The climatization of finance

In our polycrisis era, the year 2023 will be decisive for the finance-nature-climate nexus. Three key upshots for net-zero law based on how policymakers (as recently Ursula von der Leyen in Davos) call financial institutions to mobilize behind future-proof pathways.

By Esmeralda Colombo

After the announcement of a finance-focused European Industrial Green Deal (EIGD) and Net-Zero Industry Act by Ursula von der Leyen earlier this week in Davos, finance is once again taking the stage in a new zenith of what the author of this article coins as the climatization of finance, namely the increasing framing of issues as being related to anthropogenic climate change and relevant to climate finance. While the EU Commission’s approach to the EIGD still treasures neoliberal solutions, including the current version of international trade law, this article tackles the climatization of finance to take stock of how climate change is impacting finance, requiring a trail-blazing and future-proof strategy for net-zero law and the possible ecologization of corporate governance in Europe and beyond.

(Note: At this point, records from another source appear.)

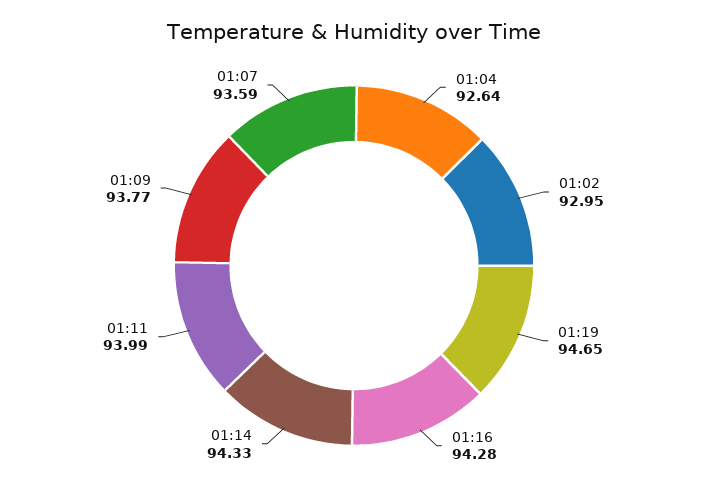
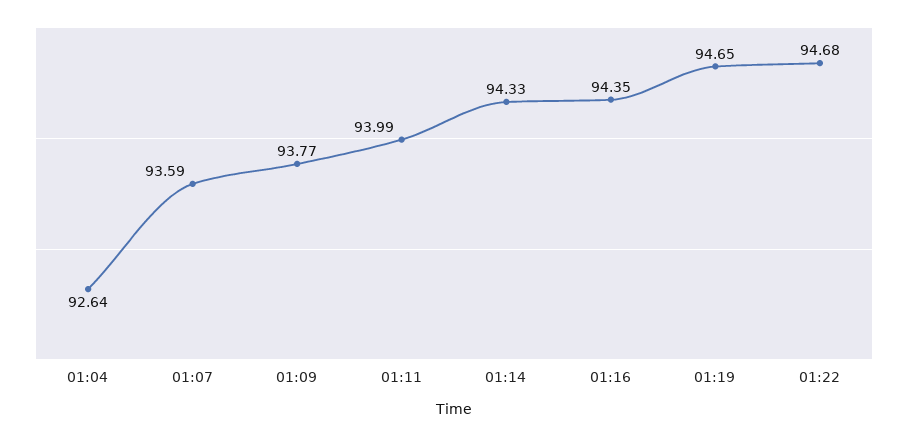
01:02: 92.95 -> none
01:16: 94.28 -> 94.35
01:22: none -> 94.68

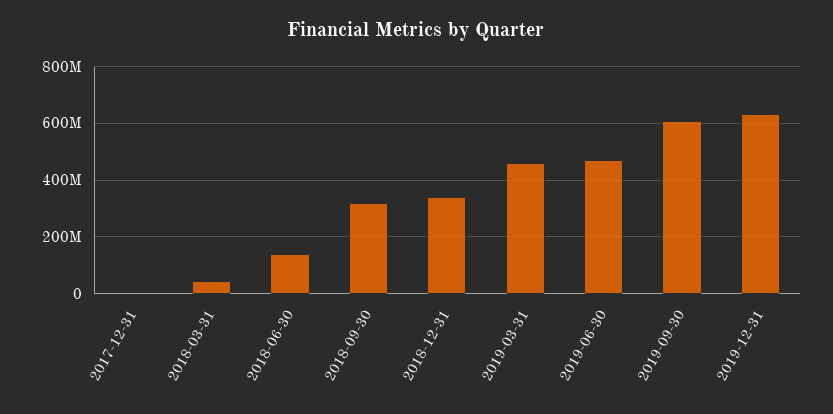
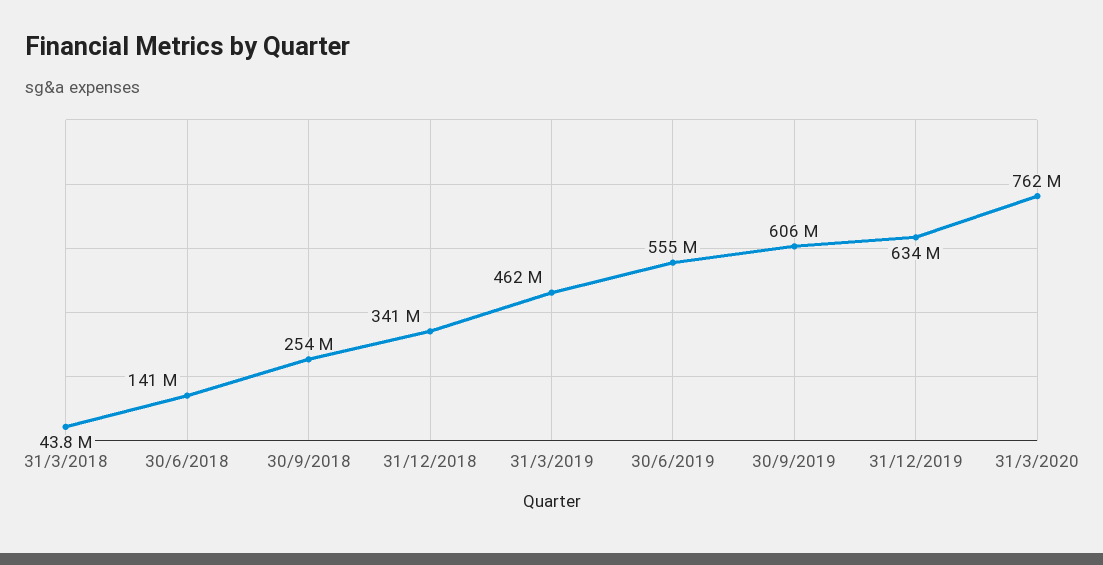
2017-12-31: 0 -> none
2018-09-30: 325000000 -> 254000000
2019-06-30: 475000000 -> 555000000
31/3/2020: none -> 762000000

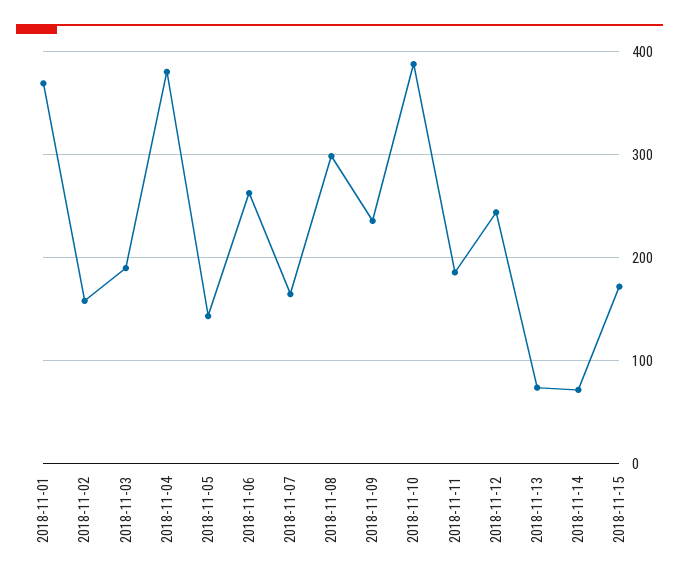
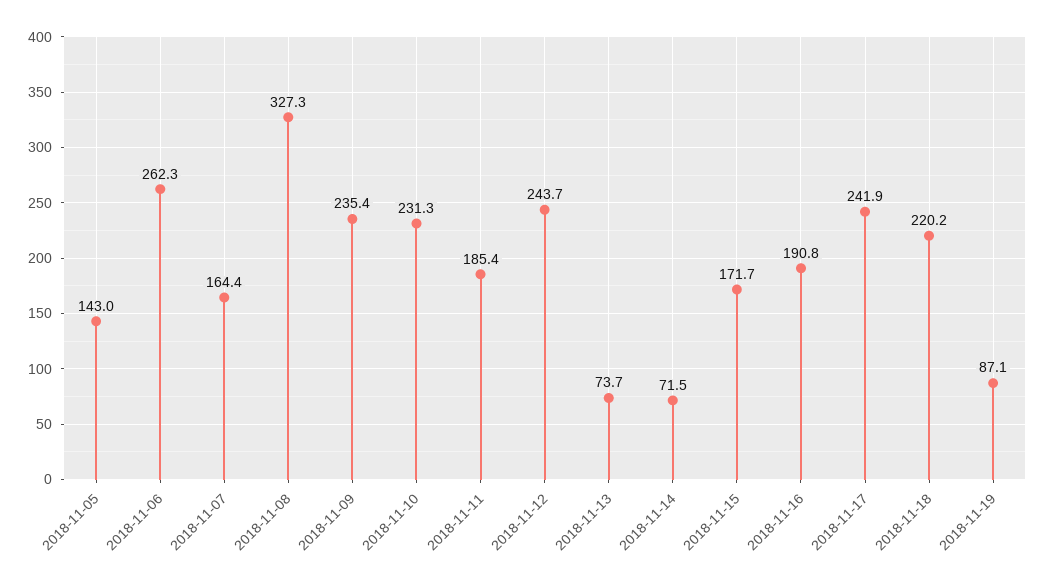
2018-11-01: 370 -> none
2018-11-02: 160 -> none
2018-11-03: 190 -> none
2018-11-04: 380 -> none
2018-11-08: 300 -> 327.3
2018-11-10: 390 -> 231.3
2018-11-16: none -> 190.8
2018-11-17: none -> 241.9
2018-11-18: none -> 220.2
2018-11-19: none -> 87.1

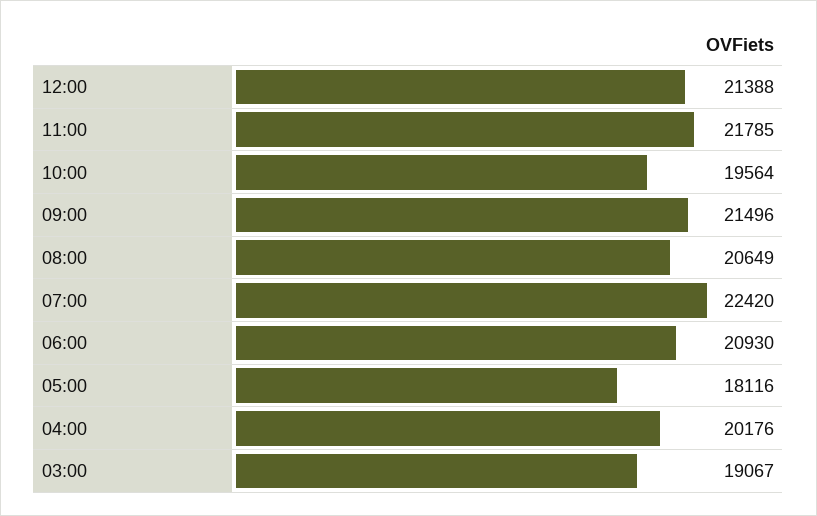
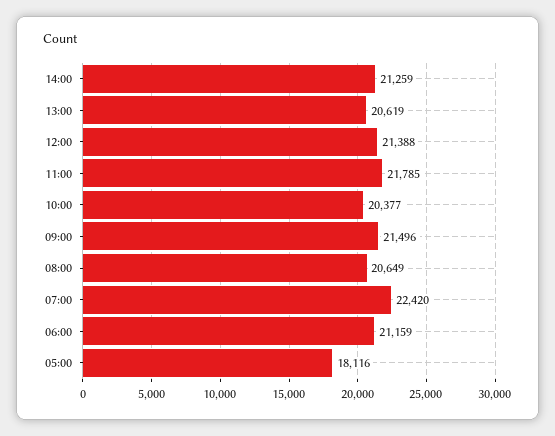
10:00: 19564 -> 20377
06:00: 20930 -> 21159
04:00: 20176 -> none
03:00: 19067 -> none
14:00: none -> 21259
13:00: none -> 20619

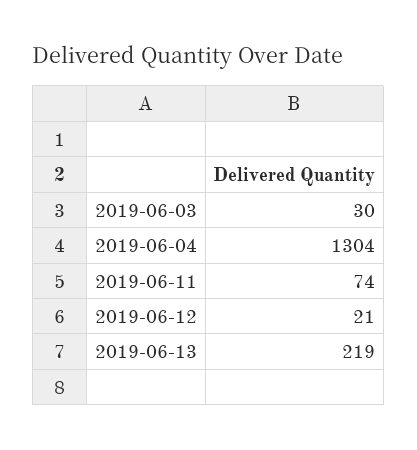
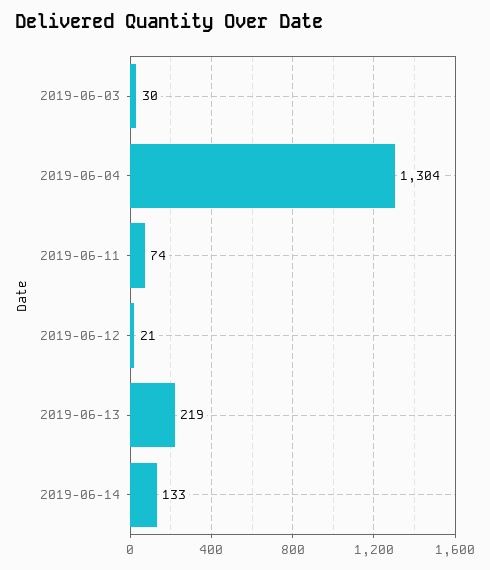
2019-06-14: none -> 133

A fast-emerging phenomenon is marking our time: the climatization of finance.

Stemming from the climatization of politics, the climatization of finance entails the increasing framing of issues as related to anthropogenic climate change and relevant to climate finance. Instead of emphasizing how finance is impacting the climate system, climatization alludes to how climate change is impacting finance.

Albeit starting in the early 2000s, the climatization of finance can be traced back to 2015, when the Paris Agreement became the first international treaty to require across-the-board efforts to address climate change within the financial sector. Importantly, the Paris Agreement’s overarching provision on finance features among the treaty’s objectives and entails the consistency of finance flows with decarbonization and resilience pathways (Article 2(1)(c) of the Paris Agreement (PA)). In the same year, the institutionalization of efforts toward climate risk assessment was epitomized by the Taskforce for Climate-Related Financial Disclosures (TCFD), a private-sector-led taskforce established by the Financial Stability Board, which currently offers the most influential high-level framework to integrate climate science and novel risk assessment methodologies starting from the boardrooms. 

Though a megatrend, climate accounting is clearly insufficient to reach net-zero anthropogenic CO2 emissions and declining net non-CO2 radiative forcing by 2050, as consolidated by the IPCC special 1.5° report as well as carved into voluntary pledges and national targets. In the absence of a global benchmark with which to measure the adequacy and fairness of private and public climate action, the Paris Agreement relies on process, notably the global stocktake to assess the agreement’s implementation of its objectives and long-term goals (Article 14 of the PA), concluding at the end of 2023 with COP28. Meanwhile, over the last two years, finance’s hyped interest in biodiversity has achieved a momentum that the climatization of finance took over two decades to reach.

In our polycrisis era, year 2023 will be decisive for the finance-nature-climate nexus. With regulators and prominent climate scientists, including the most recent IPCC reports, urging bankers and other financial institutions to mobilize behind net zero pathways, the climatization of finance entails at least three key upshots for net-zero law. First, we need better capital risk regulation as market participants currently fail to adequately account for climate externalities into the pricing of assets under the mistaken transparency assumption by which markets rationally respond to information and incrementally shift from brown to green assets. But existing financial information is hardly predictive for such tail risks as climate change and markets often fail to respond rationally due to their short-sightedness, which the financialization of the economy has ended up multiplying. To reduce macroeconomic and financial instability, regulation should thus expand the horizons of financial entities and the businesses they support, for instance by imposing systemic macroprudential frameworks at scale to manage climate risk and decarbonize portfolios, beyond the use that banks can make of the EU Taxonomy as a sustainable finance tool.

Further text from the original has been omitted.